- [WHAT THIS TASK INVOLVES]: In the listing below, write out exactly each line from the first through the one containing "[191,327,220,342] SQL ->".

- [GIVEN INFORMATION]:
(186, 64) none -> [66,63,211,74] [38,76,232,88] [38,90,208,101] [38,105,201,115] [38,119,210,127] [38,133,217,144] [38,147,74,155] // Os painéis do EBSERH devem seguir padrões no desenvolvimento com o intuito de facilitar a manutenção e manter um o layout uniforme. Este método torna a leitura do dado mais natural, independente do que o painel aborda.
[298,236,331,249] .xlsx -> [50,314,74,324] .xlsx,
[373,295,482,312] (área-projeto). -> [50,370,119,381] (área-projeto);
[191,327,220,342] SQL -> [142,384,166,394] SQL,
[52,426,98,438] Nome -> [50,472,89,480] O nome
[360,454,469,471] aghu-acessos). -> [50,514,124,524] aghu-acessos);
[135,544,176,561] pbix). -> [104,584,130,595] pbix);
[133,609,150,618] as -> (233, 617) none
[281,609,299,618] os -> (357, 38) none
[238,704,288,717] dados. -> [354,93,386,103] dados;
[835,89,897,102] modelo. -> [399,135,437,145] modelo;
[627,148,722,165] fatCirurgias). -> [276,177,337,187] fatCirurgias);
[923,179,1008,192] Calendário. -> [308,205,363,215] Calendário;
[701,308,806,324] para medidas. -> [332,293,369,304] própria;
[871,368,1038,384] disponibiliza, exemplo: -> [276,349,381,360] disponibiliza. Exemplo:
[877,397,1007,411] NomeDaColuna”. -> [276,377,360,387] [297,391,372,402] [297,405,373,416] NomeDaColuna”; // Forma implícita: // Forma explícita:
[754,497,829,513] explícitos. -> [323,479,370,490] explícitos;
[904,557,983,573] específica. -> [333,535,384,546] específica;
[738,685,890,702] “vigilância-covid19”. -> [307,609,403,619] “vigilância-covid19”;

- [RESPONSE TO THIS EXERCISE]:
(186, 64) none -> [66,63,211,74] [38,76,232,88] [38,90,208,101] [38,105,201,115] [38,119,210,127] [38,133,217,144] [38,147,74,155] // Os painéis do EBSERH devem seguir padrões no desenvolvimento com o intuito de facilitar a manutenção e manter um o layout uniforme. Este método torna a leitura do dado mais natural, independente do que o painel aborda.
[298,236,331,249] .xlsx -> [50,314,74,324] .xlsx,
[373,295,482,312] (área-projeto). -> [50,370,119,381] (área-projeto);
[191,327,220,342] SQL -> [142,384,166,394] SQL,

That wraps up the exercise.